Wait, we're going too fast. Okay, from the top: the name of the stranded person is Andrew Niccol, possibly already known to
you as the proficient if recurrently paranoiac screenwriter of Gattaca and The
Truman Show. For those of you who don't know Mr. Niccol, the first of these movies is about a man training for a
space-flight program who is nonetheless doomed to the ground because, in the viciously eugenic near-future, his DNA makes him too much
of a have-not for such a prime gig. The second of these films concerns a man who dreams of flying to Tahiti but is conspiratorially
prevented from leaving his hometown; this is because, in the even nearer future, his DNA was purchased by a multi-media conglomerate
that raised him within an enormous and camera-filled biosphere, allowing the rest of the world to observe every second of his life.

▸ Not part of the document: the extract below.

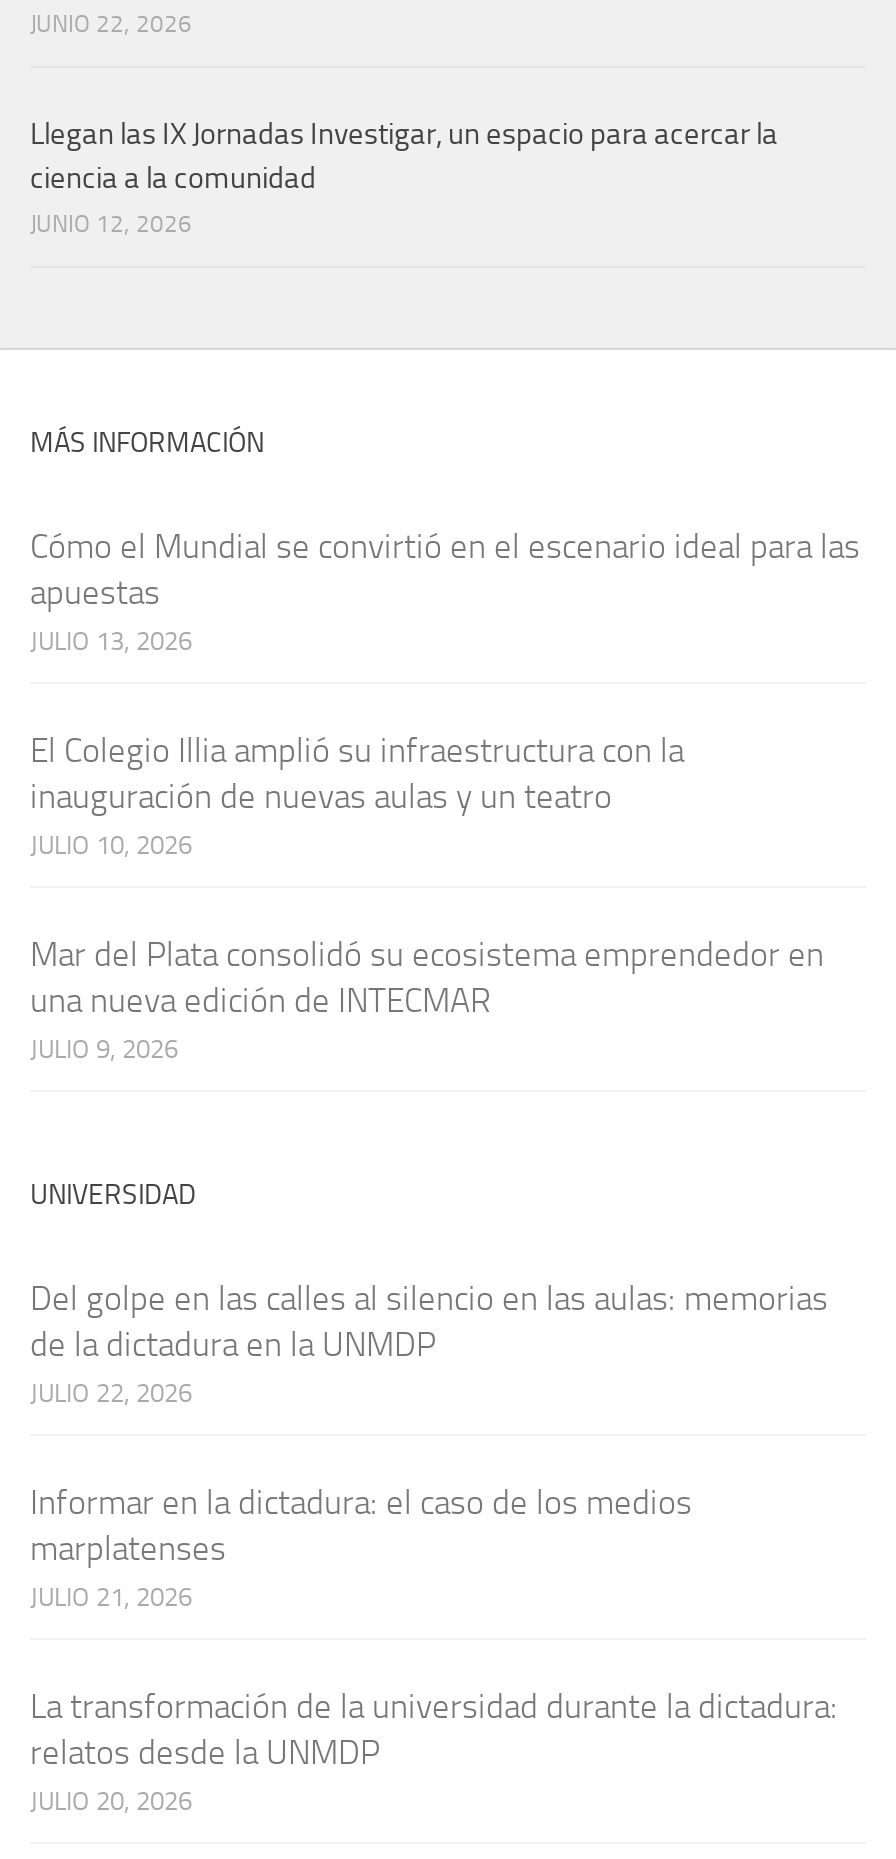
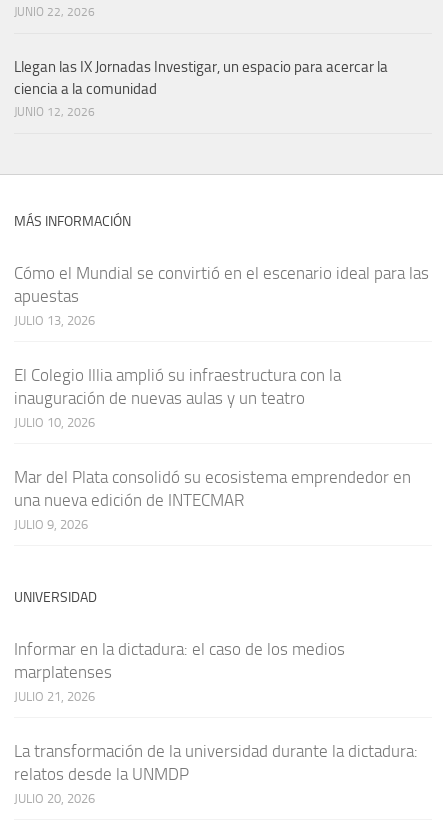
- Del golpe en las calles al silencio en las aulas: memorias
- de la dictadura en la UNMDP
- JULIO 22, 2026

Deferred plane flights seem to haunt Mr. Niccol the way car accidents haunt Alejandro González Iñárritu, or the way glowing glasses of
milk did Alfred Hitchcock. So now, he's devised a movie about a would-be air traveller in the future-so-near-it's-now, whose country
is sundered by a violent coup during his trip, leaving him unable to return home or to enter any other nation with his
newly invalidated passport.
Off in his lonely writer's garret, furnished only with a typewriter and a cardtable and a photo of Rod Serling tacked to
the wall, Niccol finished his script and packed it in a portfolio and decided to take it to DreamWorks Studios. But when he
got there, he discoveredmuch to his horrorthat there had been a violent coup in the heartland of American commercial cinema,
and that the people who greenlighted and supported subversive, culturally attuned projects like Gattaca and The Truman
Show had all been fired, retired, or mentally colonized. "But that can't be!" cried Mr. Niccol, heartsick. "Gattaca was an
Academy Award-nominated critical hit, and The Truman Show made over $100 million! In the middle of the fucking summer!"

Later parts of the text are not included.